The gearchange offered by the six-speed manual ’box is for the most part co-operative too, if a tad noisy.

 

It isn’t the quickest vehicle on the highway, especially when its 7.5m3 load area is fully laden — top payload capacity is a modest 936kg — so any overtaking manoeuvres have to be planned with care. Given a little bit of time you can wind it up to a decent speed, but time isn’t always on your side when you’re overtaking on a single-carriageway road.

Top torque is 300Nm across a 1,900rpm-to-2,300rpm plateau. Average fuel usage is running at 32mpg.

While our solidly-constructed test vehicle’s cab interior is fairly basic, it does feature a useful extra-cost option; a reversing camera with a 7in monitor that flips up from a shelf in the centre of the dashboard.

Part of a pricey £1,025 package (all prices quoted here exclude VAT) that also includes front and rear reversing sensors, it has proved invaluable. Damp early mornings can fog the camera lens slightly, however, and that big monitor does steal oddment storage space.

Far better in our view to fit what’s on offer as an option on the new Renault Master/Vauxhall Movano; a compact monitor mounted on the sun visor.

Our demonstrator is fitted with daytime running lights, plus electric windows, air-conditioning (£955) and electrically-adjustable and heated mirrors (£175). The latter have a separate, lower, wide-angle section.

Features of the three-man cab we’ve grown to like include the ability to fold down the back of the centre seat and turn it into a little desk complete with a clip for your pen and mouldings for a couple of cups.

Although there is plenty of space to stow flasks, sandwich boxes and so on, and you get plenty of head and shoulder room, the cab’s interior is alas rather dull. It’s a pity VW’s stylists weren’t a little more inventive.

Split bags of sand and gravel meant we encountered a load area problem familiar to us on other vehicles; the way in which detritus can accumulate in the recesses that house the six floor-mounted load tie-down rings, and defy all attempts to sweep it out.

Crafter is rear-wheel drive and as a consequence has a fairly high loading height, so clambering in and out of the back through the twin rear doors several times a day can soon feel like hard work. Entering and leaving through the nearside sliding door, with its step and grab-handle, is somewhat easier.

CR30 is at the lower end of a range that grosses up to 5.0 tonnes and features 88hp, 136hp and 163hp versions of its Euro 5 engine. Payload capacities go up to 2,528kg while load cubes go up to 17.0m3.

It’s reassuring to see that all Crafter vans feature Electronic Stability Programme and Traction Control System as well as ABS, and that they are all equipped with a full-height steel bulkhead. Rather less welcome is the need to top up the vehicle with AdBlue every so often; the only light commercial in its class to impose this requirement, familiar to many heavy truck operators, on its owner.

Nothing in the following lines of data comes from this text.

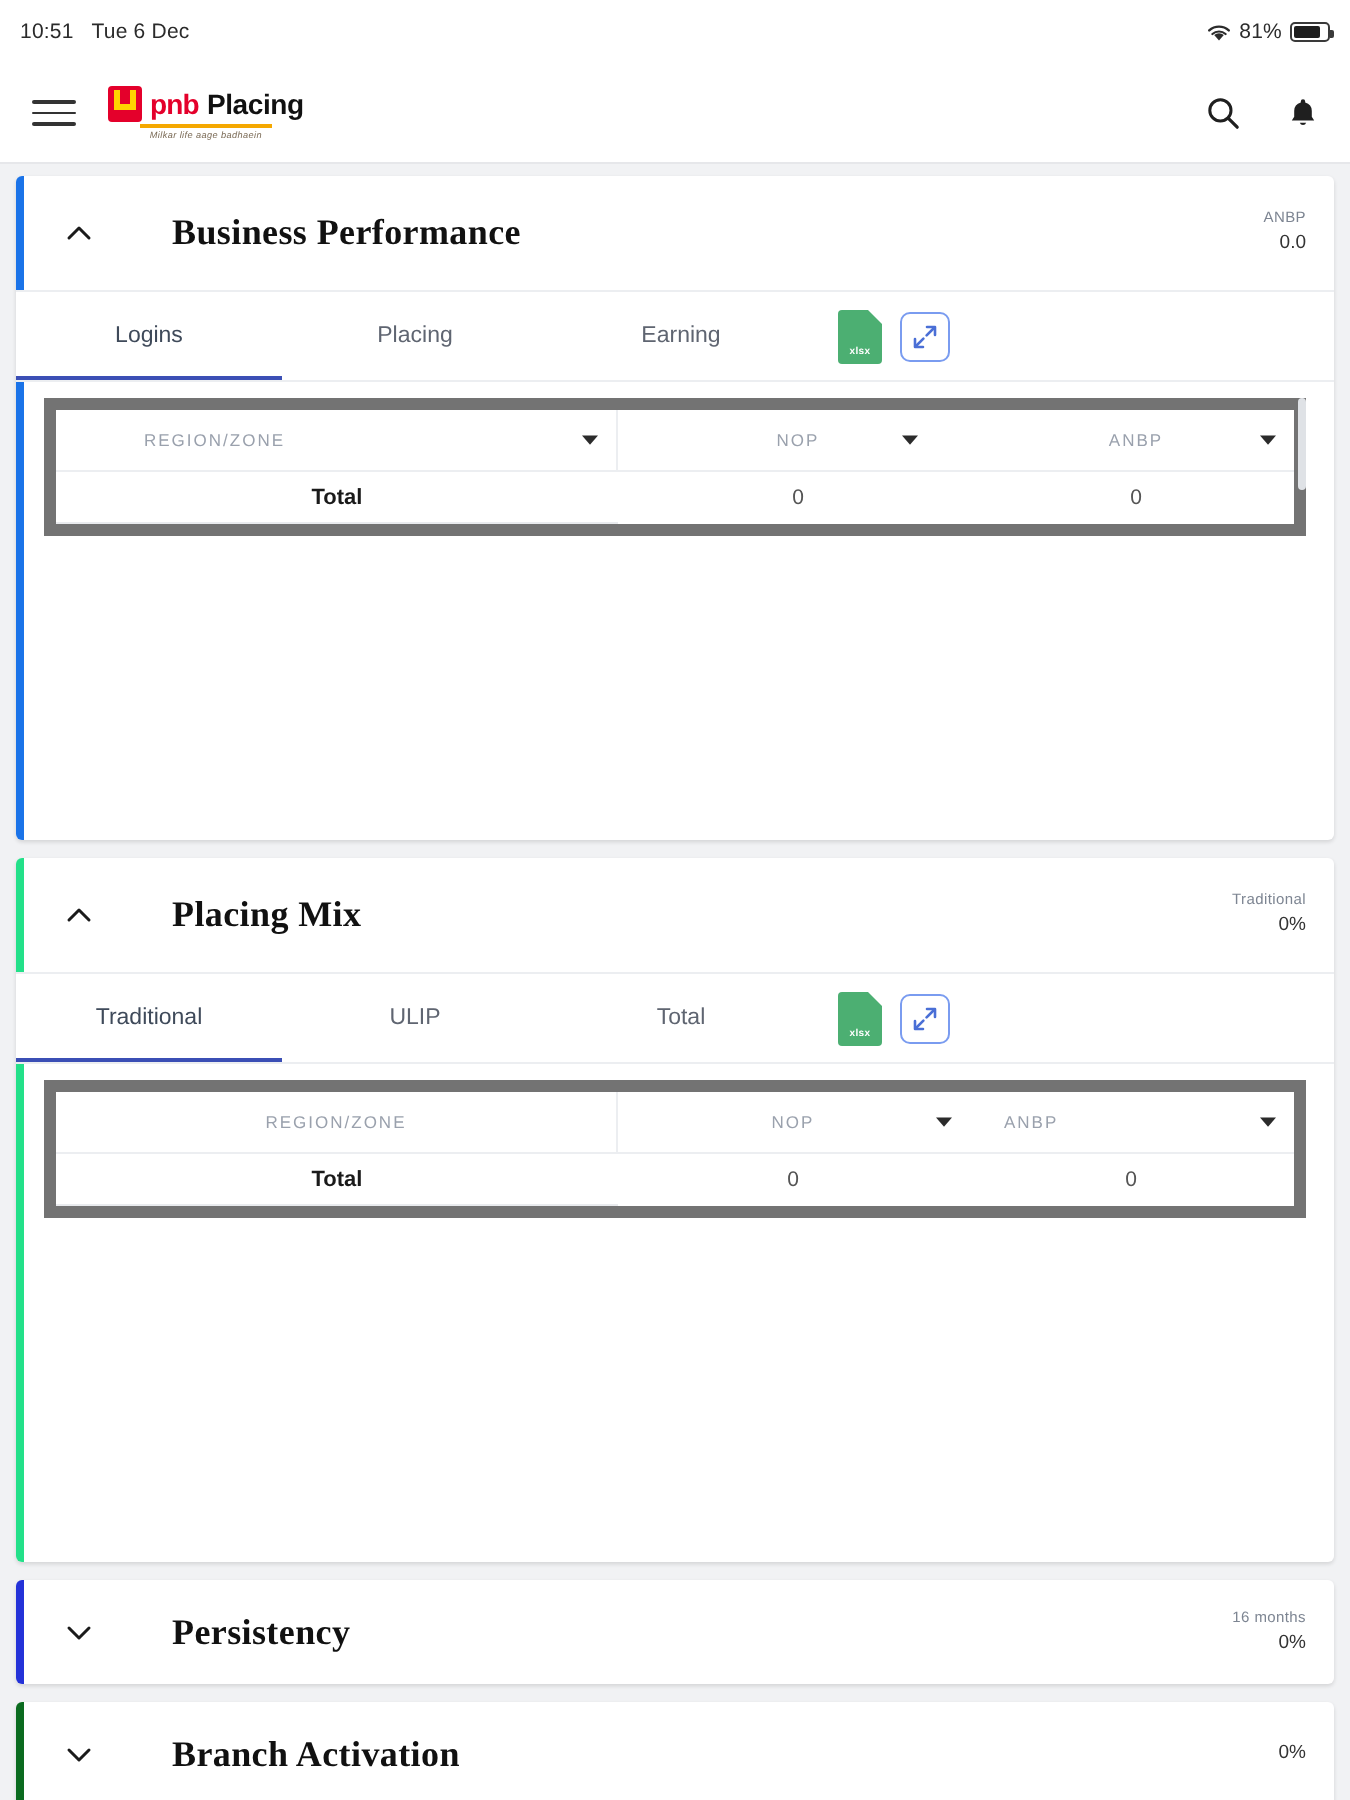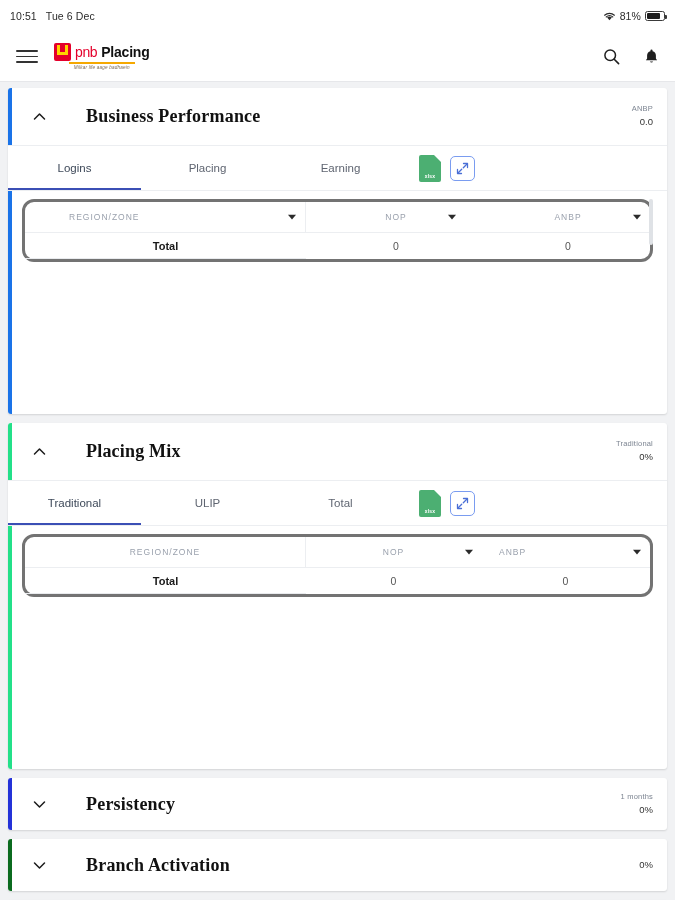--- a/index.html
+++ b/index.html
@@ -51,7 +51,7 @@
       linear-gradient(#ffd400,#ffd400) right top/3px 10px no-repeat,
       linear-gradient(#ffd400,#ffd400) center bottom/11px 3px no-repeat;
   }
-  .brand-pnb{ font-size:14px; font-weight:400; color:#e4002b; letter-spacing:-.4px; }
+  .brand-pnb{ font-size:14px; font-weight:700; color:#e4002b; letter-spacing:-.4px; }
   .brand-met{ font-size:14px; font-weight:700; color:#111; letter-spacing:-.2px; }
   .brand-underline{ width:66px; height:1.6px; background:#f5a800; margin-top:1px; }
   .brand-tag{ font-size:4.6px; color:#7a6a55; letter-spacing:.2px; margin-top:1.5px; font-style:italic; }

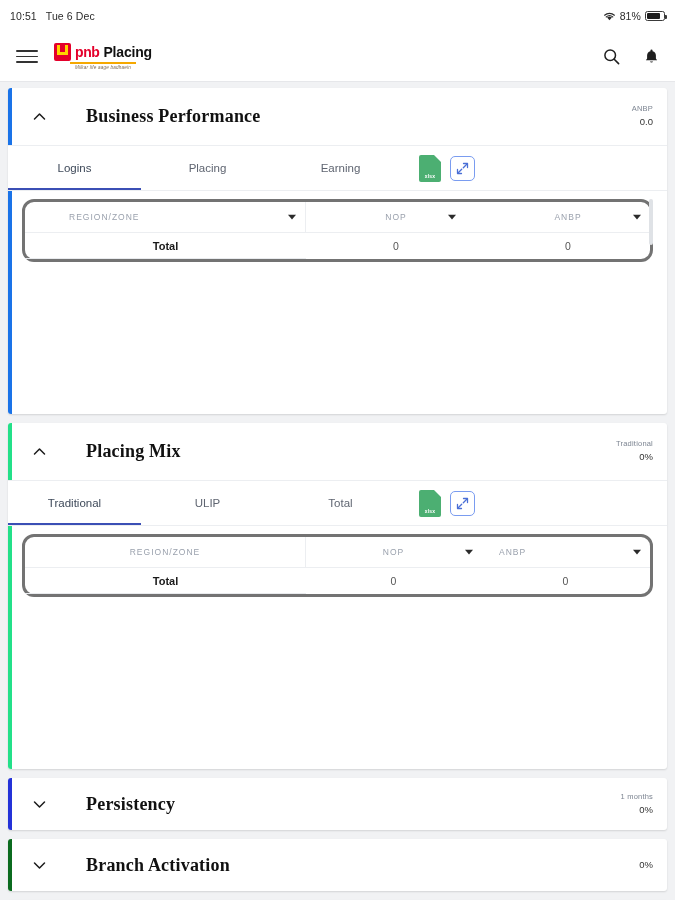--- a/index.html
+++ b/index.html
@@ -116,7 +116,7 @@
 
   
   .tbl-wrap{ padding:8px 14px 0 14px; position:relative; }
-  .tbl{ border:3px solid #737373; border-radius:12px; }
+  .tbl{ border:6px solid #737373; border-radius:0; }
   .thead{ display:flex; height:31px; border-bottom:1px solid #eceef1; }
   .th{
     display:flex; align-items:center; font-size:8.5px; color:#9aa1ad;

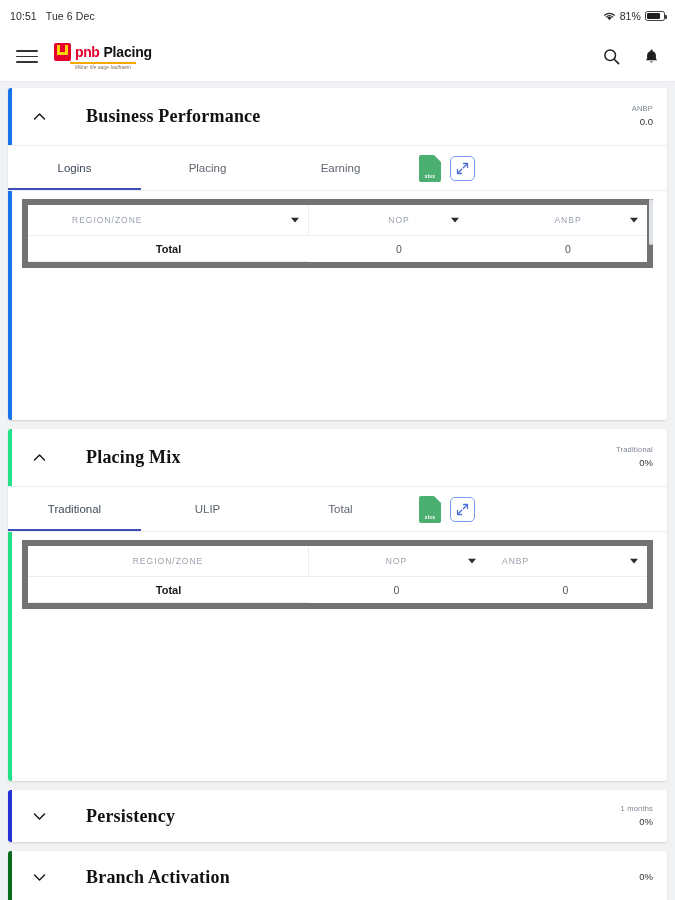--- a/index.html
+++ b/index.html
@@ -358,7 +358,7 @@
       </span>
       <span class="card-title">Persistency</span>
       <span class="kpi">
-        <div class="kpi-label">1 months</div>
+        <div class="kpi-label">16 months</div>
         <div class="kpi-value">0%</div>
       </span>
     </div>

A water-based additive with a 32.5-per-cent urea content, AdBlue is sprayed into the exhaust gases as part of a process called Selective Catalytic Reduction designed to cut the output of pollutants.

Happily the tank only needs to be refilled once every 10,000 to 14,000 miles — VW dealers will do the job for free during the first three years of ownership from new — but it’s a chore that shouldn’t be necessary on a light commercial. If you forget to replenish it you’ll be faced with a dramatic loss of power and torque the next time you fire up the engine.

Our Crafter is covered by a generous three-year/unlimited-mileage warranty while oil change intervals are set at 12,500 miles.

 

Verdict

If you want glamour then you’re looking in the wrong place. If it’s a rock-solid no-nonsense workhorse you’re after, however, then you’re knocking on the right door.